The goal of this project is just to display that you’ve gotten used to working with the data and that you are on track to create your prediction algorithm.
The data provided came in four languages:
In each language, there were three sources of data:
These are pretty large files:
# Get file size, in MB
paths$size.MB <- lapply(paths$path, function(x) file.info(x)$size/1000000)
# Get number of lines in each file
getLineCount <- function(path)
{
sys.str <- system(str_c('wc -l ', path), intern=TRUE) # Call UNIX wc command
lineCount <- as.numeric(str_split(sys.str,'./')[[1]][1]) # Split and trim count
return(lineCount)
}
paths$lines <- lapply(paths$path, getLineCount)
# Print out table
kable(paths)
| lang | source | path | size.MB | lines |
|---|---|---|---|---|
| en_US | blogs | ./final/en_US/en_US.blogs.txt | 210.16 | 899288 |
| en_US | news | ./final/en_US/en_US.news.txt | 205.8119 | 1010242 |
| en_US | ./final/en_US/en_US.twitter.txt | 167.1053 | 2360148 | |
| de_DE | blogs | ./final/de_DE/de_DE.blogs.txt | 85.45967 | 371440 |
| de_DE | news | ./final/de_DE/de_DE.news.txt | 95.59196 | 244743 |
| de_DE | ./final/de_DE/de_DE.twitter.txt | 75.57834 | 947774 | |
| fi_FI | blogs | ./final/fi_FI/fi_FI.blogs.txt | 108.5036 | 439785 |
| fi_FI | news | ./final/fi_FI/fi_FI.news.txt | 94.23435 | 485758 |
| fi_FI | ./final/fi_FI/fi_FI.twitter.txt | 25.33114 | 285214 | |
| ru_RU | blogs | ./final/ru_RU/ru_RU.blogs.txt | 116.8558 | 337100 |
| ru_RU | news | ./final/ru_RU/ru_RU.news.txt | 118.9964 | 196360 |
| ru_RU | ./final/ru_RU/ru_RU.twitter.txt | 105.1823 | 881414 |
For the sake of just exploring the data, we will sample 10,000 lines out of each data set, and focus on the en_US language.
# Read in data to table
N = 10000
lines <- data.table()
lines <- rbind(lines, data.table(source=as.factor('blogs'),
raw=readLines(file(paths[lang=="en_US" & source=="blogs"]$path, open="r"), n=N)))
lines <- rbind(lines, data.table(source=as.factor('news'),
raw=readLines(file(paths[lang=="en_US" & source=="news"]$path, open="r"), n=N)))
lines <- rbind(lines, data.table(source=as.factor('twitter'),
raw=readLines(file(paths[lang=="en_US" & source=="twitter"]$path, open="r"), n=N)))
# Format and clean data
lines$formatted <- tolower(lines$raw)
lines$formatted <- removePunctuation(lines$formatted)
lines$formatted <- removeNumbers(lines$formatted)
# Show example of formatted data
kable(lines[sample(nrow(lines), 5)])
| source | raw | formatted |
|---|---|---|
| Darn!
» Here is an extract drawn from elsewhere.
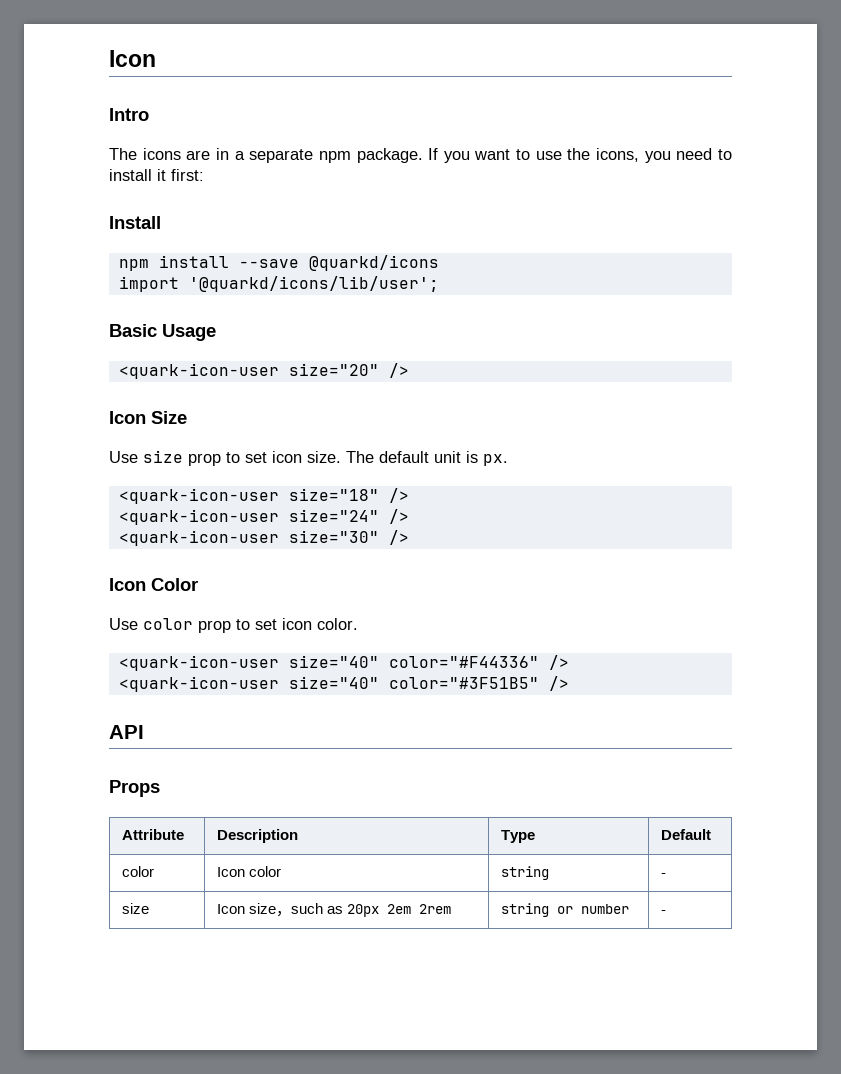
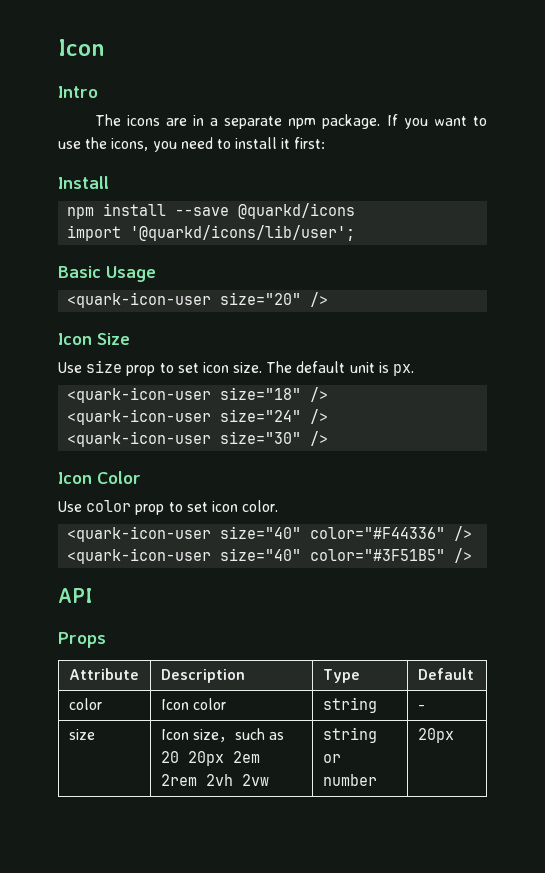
(344, 910) none -> [160,751,179,763] 20
(452, 909) none -> [205,774,269,786] 2vh 2vw
[661,910,667,914] - -> [417,728,454,743] 20px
I took UK plus 50. | darn i took uk plus | |
| “The minute I’m out of town / My friends get sick, go back on the sauce / Engage in unhappy love affairs (Philip Whalen) | the minute im out of town my friends get sick go back on the sauce engage in unhappy love affairs philip whalen | |
| blogs | In itself, the tale of the publication of Into the Cannibal’s Pot: Lessons For America From Post-Apartheid South Africa bears telling. For while this polemic respects no political totems or taboos, it is faithful to facts. These facts cried out to be chronicled. They should not have had a struggle to find their way into print. | in itself the tale of the publication of into the cannibals pot lessons for america from postapartheid south africa bears telling for while this polemic respects no political totems or taboos it is faithful to facts these facts cried out to be chronicled they should not have had a struggle to find their way into print |
| news | A: At 38 degrees below zero! | a at degrees below zero |
| Shite. Damn me & my cash flow issues. | shite damn me my cash flow issues |
Now let’s take a look at some of the characteristics of these data. We can look at the frequency of individual words in the dataset by using termFreq in the tm package.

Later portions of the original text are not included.